• THE RECORDS
---*---

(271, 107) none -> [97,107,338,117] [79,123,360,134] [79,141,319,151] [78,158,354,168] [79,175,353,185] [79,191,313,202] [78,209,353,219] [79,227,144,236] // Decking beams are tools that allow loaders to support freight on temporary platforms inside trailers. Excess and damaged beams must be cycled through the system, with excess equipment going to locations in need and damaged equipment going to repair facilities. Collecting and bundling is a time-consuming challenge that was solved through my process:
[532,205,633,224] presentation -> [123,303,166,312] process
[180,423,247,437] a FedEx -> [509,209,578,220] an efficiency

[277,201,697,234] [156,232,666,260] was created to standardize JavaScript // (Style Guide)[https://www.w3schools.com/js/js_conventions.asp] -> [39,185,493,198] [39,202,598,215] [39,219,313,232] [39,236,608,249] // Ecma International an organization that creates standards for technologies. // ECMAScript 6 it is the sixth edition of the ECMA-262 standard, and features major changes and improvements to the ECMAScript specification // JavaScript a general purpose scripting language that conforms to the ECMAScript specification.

---*---

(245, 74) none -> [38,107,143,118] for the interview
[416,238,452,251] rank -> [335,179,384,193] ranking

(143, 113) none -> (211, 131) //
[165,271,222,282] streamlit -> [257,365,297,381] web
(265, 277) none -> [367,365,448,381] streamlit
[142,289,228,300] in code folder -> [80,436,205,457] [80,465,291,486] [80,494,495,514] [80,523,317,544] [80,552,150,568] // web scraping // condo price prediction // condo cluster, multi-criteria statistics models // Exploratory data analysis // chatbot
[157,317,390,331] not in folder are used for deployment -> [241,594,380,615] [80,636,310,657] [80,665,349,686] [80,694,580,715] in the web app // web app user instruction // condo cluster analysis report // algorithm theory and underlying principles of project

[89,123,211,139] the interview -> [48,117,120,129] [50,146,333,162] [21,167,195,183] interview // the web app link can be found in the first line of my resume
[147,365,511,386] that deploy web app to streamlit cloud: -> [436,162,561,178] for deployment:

---*---

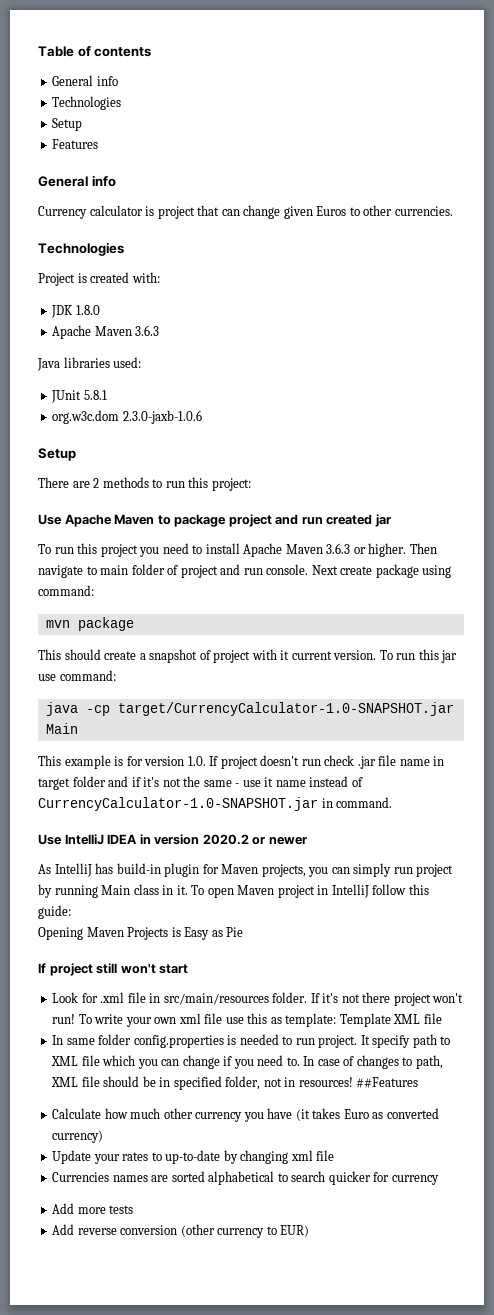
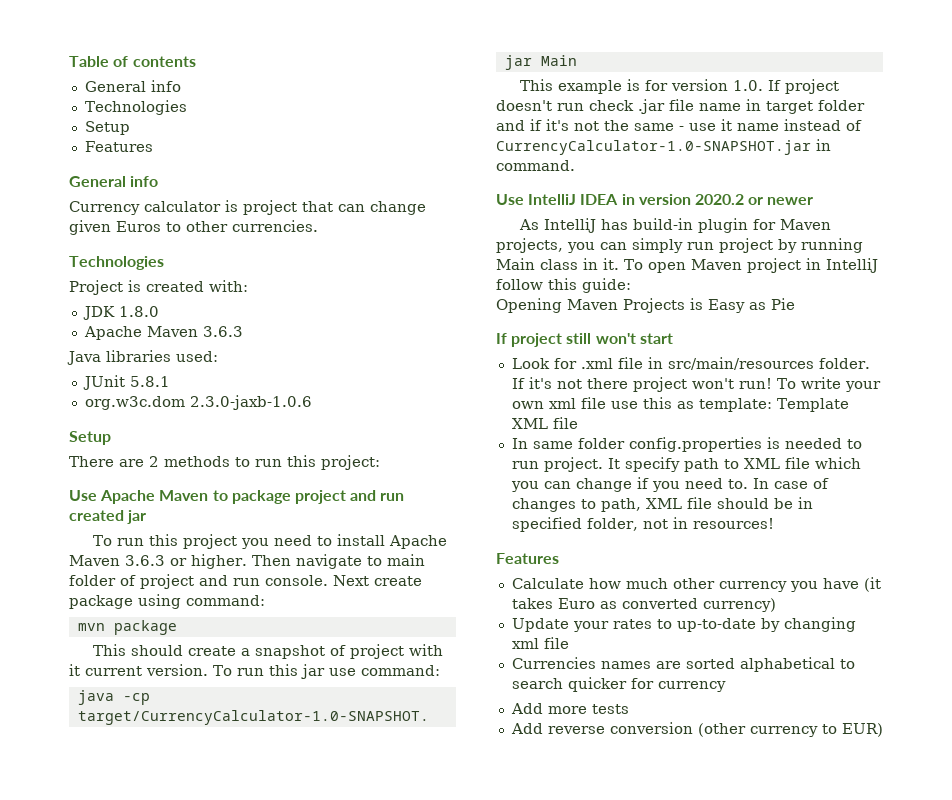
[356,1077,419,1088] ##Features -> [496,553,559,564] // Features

---*---

• TASK DIRECTIONS
In the listing above, find the line with "(271, 107) none" and the line with "[277,201,697,234] [156,232,666,260] was"; set down exactly those two lines and every line between them, nothing more.

• ANSWER BELOW
(271, 107) none -> [97,107,338,117] [79,123,360,134] [79,141,319,151] [78,158,354,168] [79,175,353,185] [79,191,313,202] [78,209,353,219] [79,227,144,236] // Decking beams are tools that allow loaders to support freight on temporary platforms inside trailers. Excess and damaged beams must be cycled through the system, with excess equipment going to locations in need and damaged equipment going to repair facilities. Collecting and bundling is a time-consuming challenge that was solved through my process:
[532,205,633,224] presentation -> [123,303,166,312] process
[180,423,247,437] a FedEx -> [509,209,578,220] an efficiency

[277,201,697,234] [156,232,666,260] was created to standardize JavaScript // (Style Guide)[https://www.w3schools.com/js/js_conventions.asp] -> [39,185,493,198] [39,202,598,215] [39,219,313,232] [39,236,608,249] // Ecma International an organization that creates standards for technologies. // ECMAScript 6 it is the sixth edition of the ECMA-262 standard, and features major changes and improvements to the ECMAScript specification // JavaScript a general purpose scripting language that conforms to the ECMAScript specification.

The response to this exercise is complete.